Si estuviésemos en vista aérea del evento, veríamos final de la mesa, las mujeres platicando. El punto en común que encuentran es la crítica hacia determinadas personas o situaciones. De repente, una que otra burla. Entre ellas y hacia los otros. El chisme es un pegamento efectivo. Hablar de los que no están presentes es sencillo y la mayoría acepta este tipo de socializaciones. ¿Qué han de tener de malo, no? Cuando se ha terminado de hablar de los otros, lo harán de uno mismo. Se da inicio a la competencia de virtudes y logros: la presunción de los hijos, la pareja, los proyectos. La lucha no admitida por quién lleva el estilo de vida más deseable.
Esta dinámica puede durar toda la noche, o solo lo suficiente para generar lazos o hasta que las copas o las botellas logren bajar los muros antes que ellas. Los hombres, por otro lado, hablarán banalidades.
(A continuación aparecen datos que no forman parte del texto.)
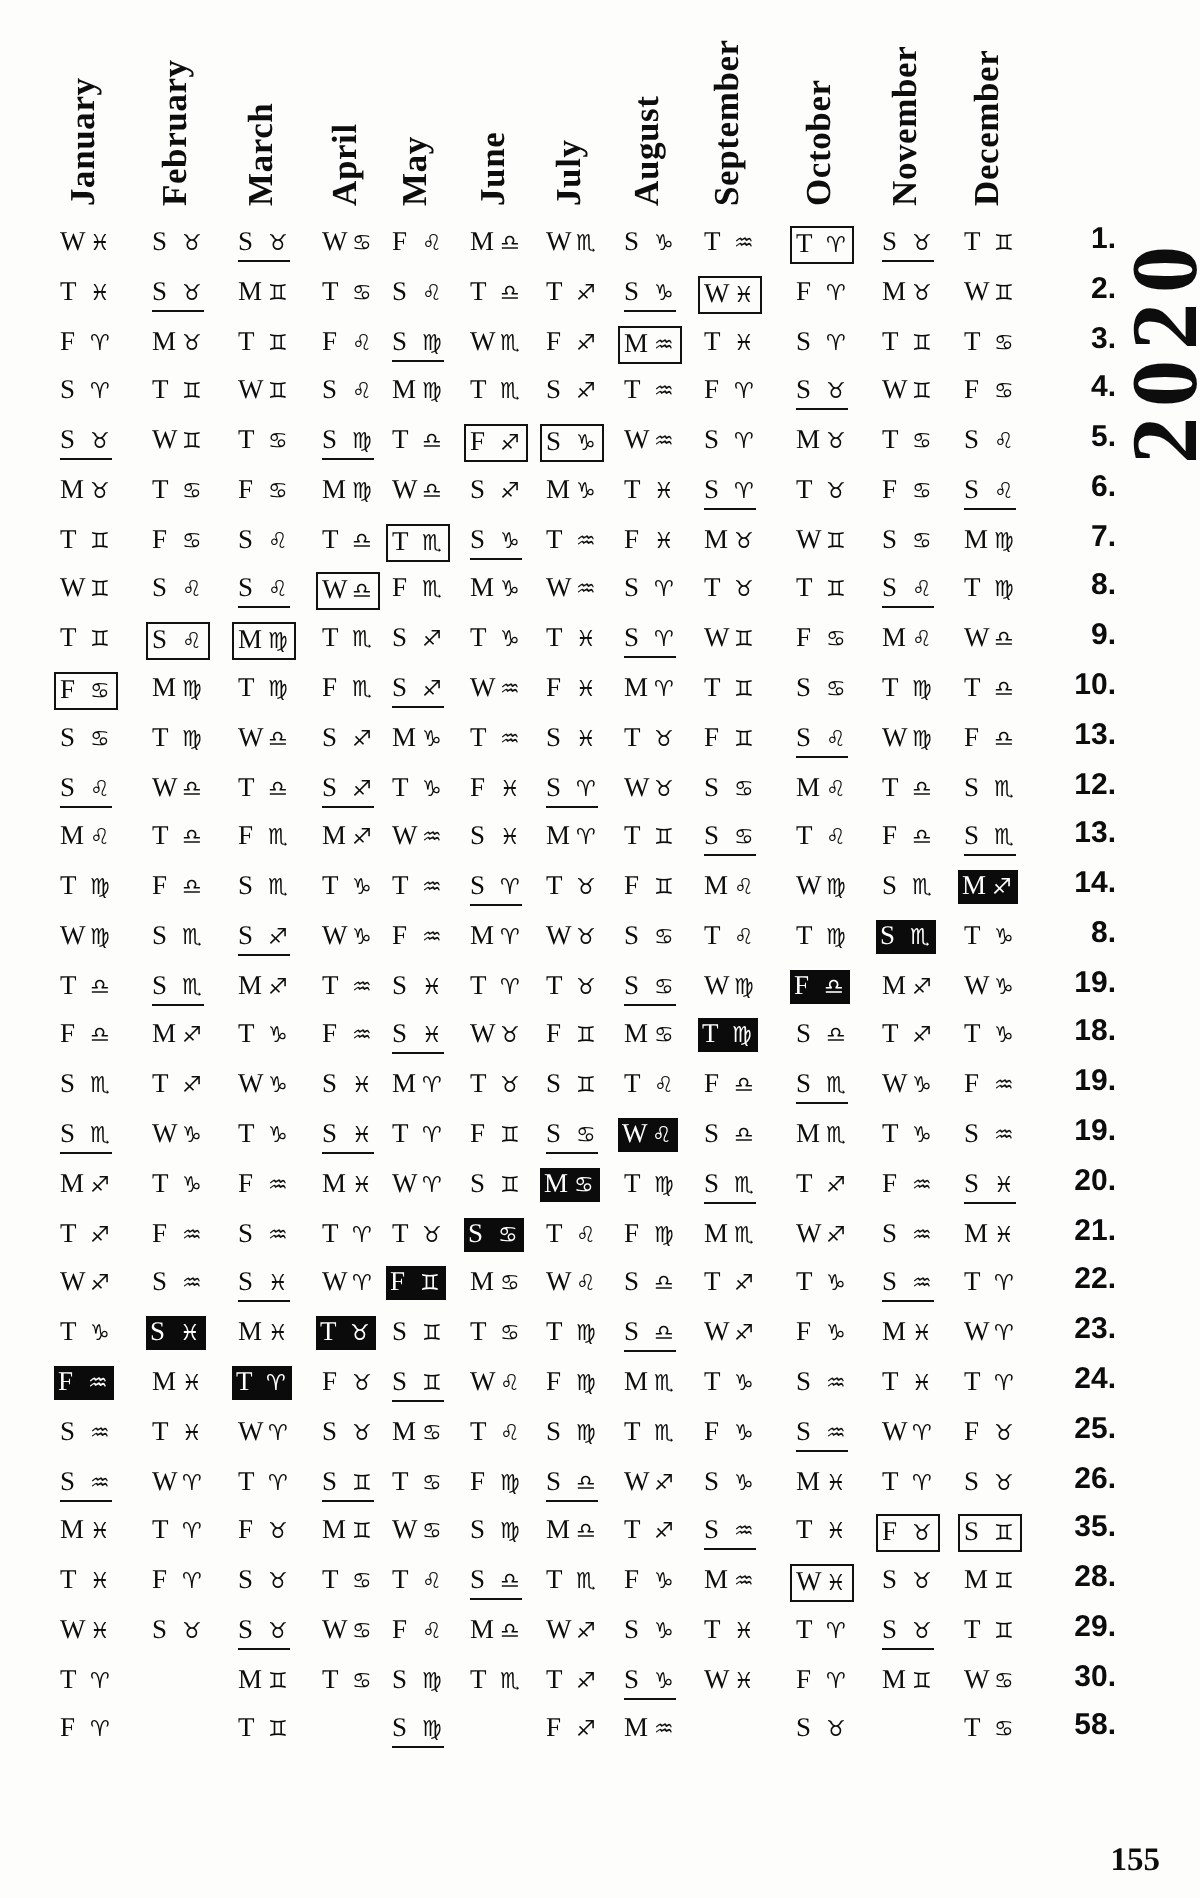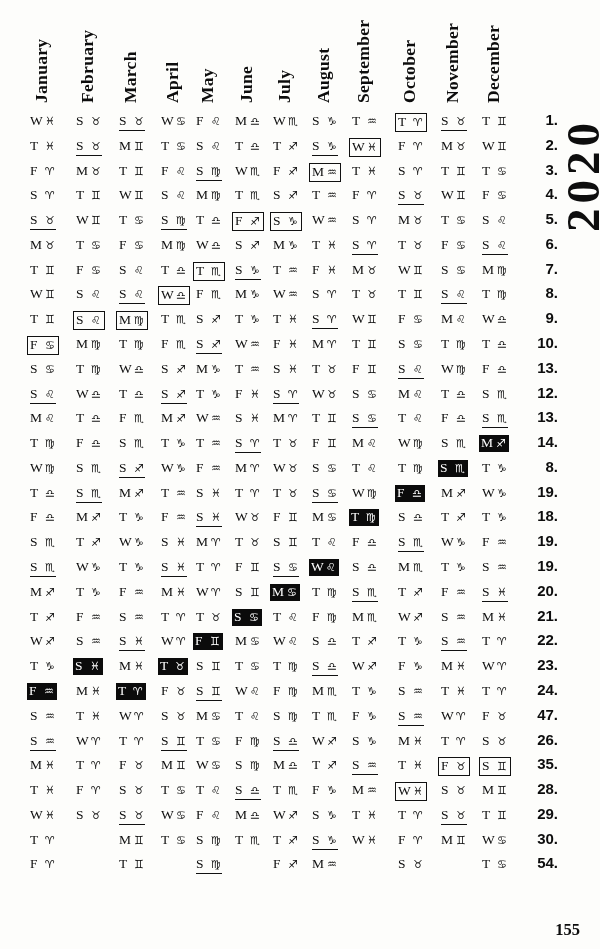"47." div.rownum { text: 47 -> 25 }
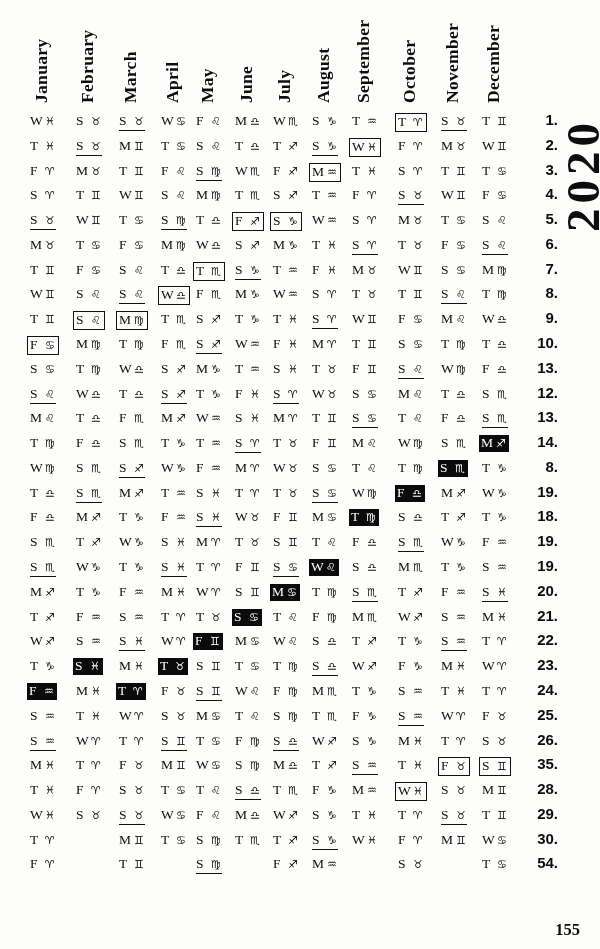"54." div.rownum { text: 54 -> 58 }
Contarán chistes sobre sus esposas, jugarán bruscamente con el otro. Definitivamente, habrá uno que intentará posicionarse como alfa. ¿Cuándo no? Este, socializará casi exclusivamente a través del “humor”, que más bien es, y solo podría ser, burla. Dominación intelectual, podría ser otra estrategia. La interrupción, la crítica y la imposición ideológica disfrazada de un inofensivo debate, que terminará en la prudencia de alguno de los participantes o en el enojo de ambas partes.
Sé que te suena familiar. Todos hemos participado en una dinámica de este tipo. Yo no sé si jamás nos enseñaron a socializar o fue que cuando lo hicieron nos educaron a hacerlo de esta manera. Pero no es posible que construyamos conversaciones (¡y hasta amistades!) basadas en estas nefastas dinámicas. ¿Podemos voltear por un momento a las infancias y analizar sus procesos de camaradería? Creo que encontraríamos muchos casos ejemplares ahí. Personalmente, he de encontrar más interesante conocer tu juego favorito que tu venenosa opinión sobre el peso que subió aquella compañera en común.
Estas dinámicas están tan permeadas que el veneno que sale de nuestras bocas se escurre como si fuera miel, pero querido lector, aunque este se expulse, corroe la lengua. Es hora de ponerle un freno a la fuga del arsénico. Tápalo o tíralo. Corta la cadena o sal del círculo. Porque esto no se puede quedar solo como una crítica a nuestras primitivas formas de socializar. Tómalo más bien como una invitación, a explorar nuevos temas y formas de conversación que no se alimenten de nuestras inseguridades o de las inseguridades ajenas para florecer. Si seguimos así, los frutos nunca serán dulces.